WORK INSTRUCTIONS:
In your answer, set down the records below exactly as they stand, omitting pictures.
┌──
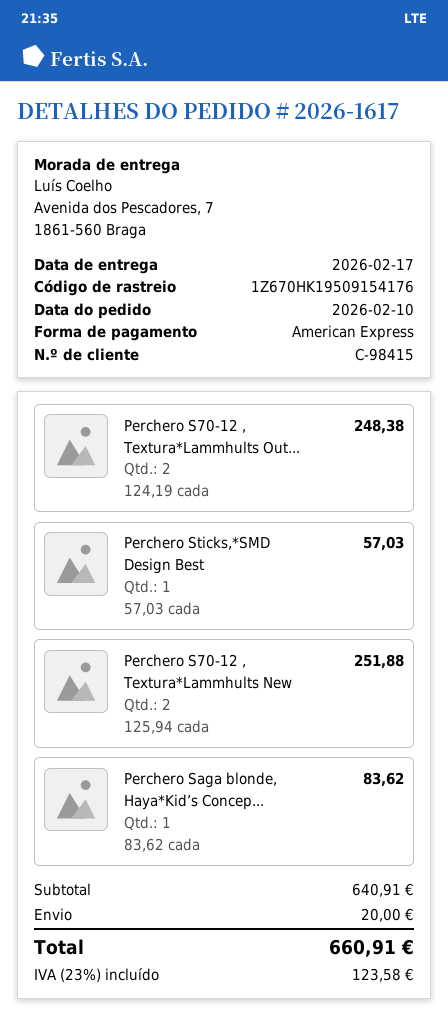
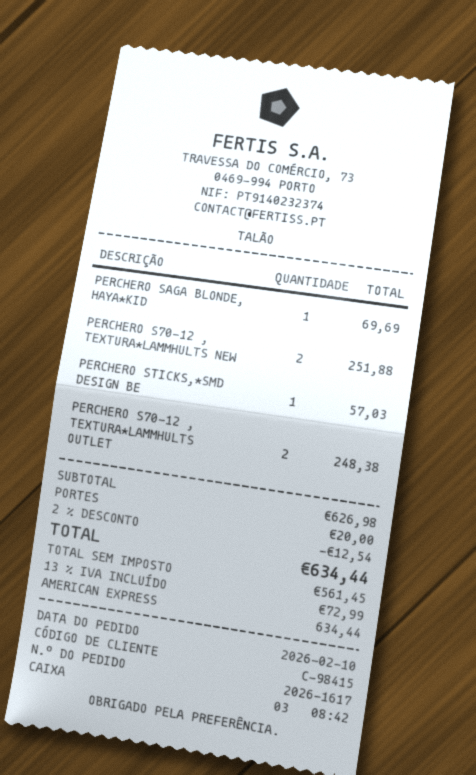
Perchero Saga blonde, Haya*Kid’s Concep...: 1 for 83.62 -> 1 for 69.69
subtotal: 640.91 -> 626.98
discount: none -> 2% = 12.54
tax: 23% = 123.58 -> 13% = 72.99
total: 660.91 -> 634.44

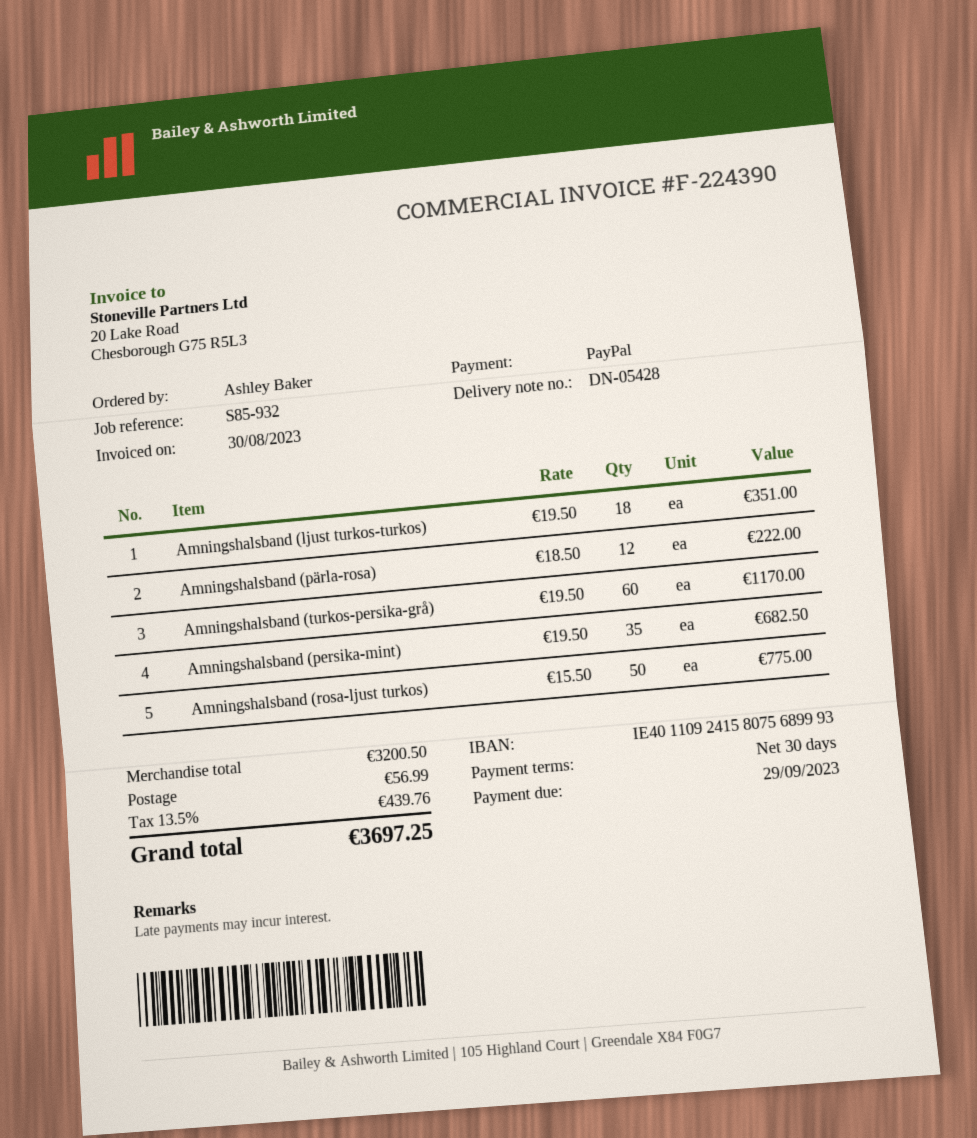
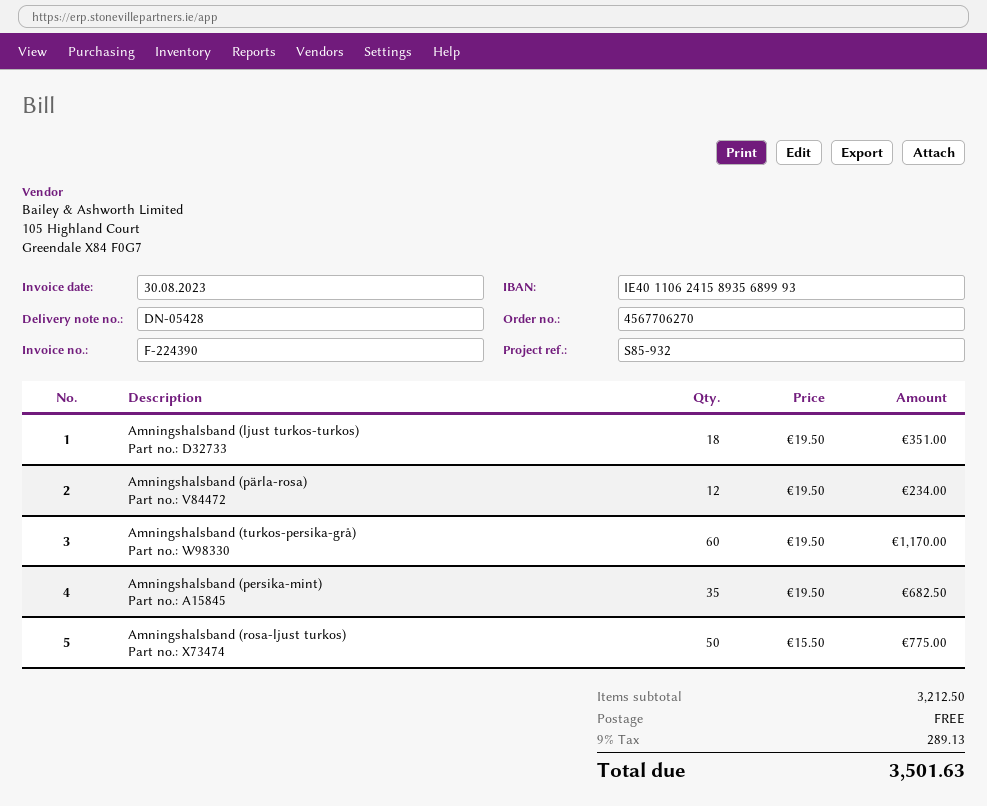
bank account: IE40110924158075689993 -> IE40110624158935689993
Amningshalsband (pärla-rosa): 12 x 18.50 = 222.00 -> 12 x 19.50 = 234.00
subtotal: 3200.50 -> 3212.50
shipping: 56.99 -> 0.00
tax: 13.5% = 439.76 -> 9% = 289.13
total: 3697.25 -> 3501.63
└──
EXPECTED OUTPUT:
Perchero Saga blonde, Haya*Kid’s Concep...: 1 for 83.62 -> 1 for 69.69
subtotal: 640.91 -> 626.98
discount: none -> 2% = 12.54
tax: 23% = 123.58 -> 13% = 72.99
total: 660.91 -> 634.44

bank account: IE40110924158075689993 -> IE40110624158935689993
Amningshalsband (pärla-rosa): 12 x 18.50 = 222.00 -> 12 x 19.50 = 234.00
subtotal: 3200.50 -> 3212.50
shipping: 56.99 -> 0.00
tax: 13.5% = 439.76 -> 9% = 289.13
total: 3697.25 -> 3501.63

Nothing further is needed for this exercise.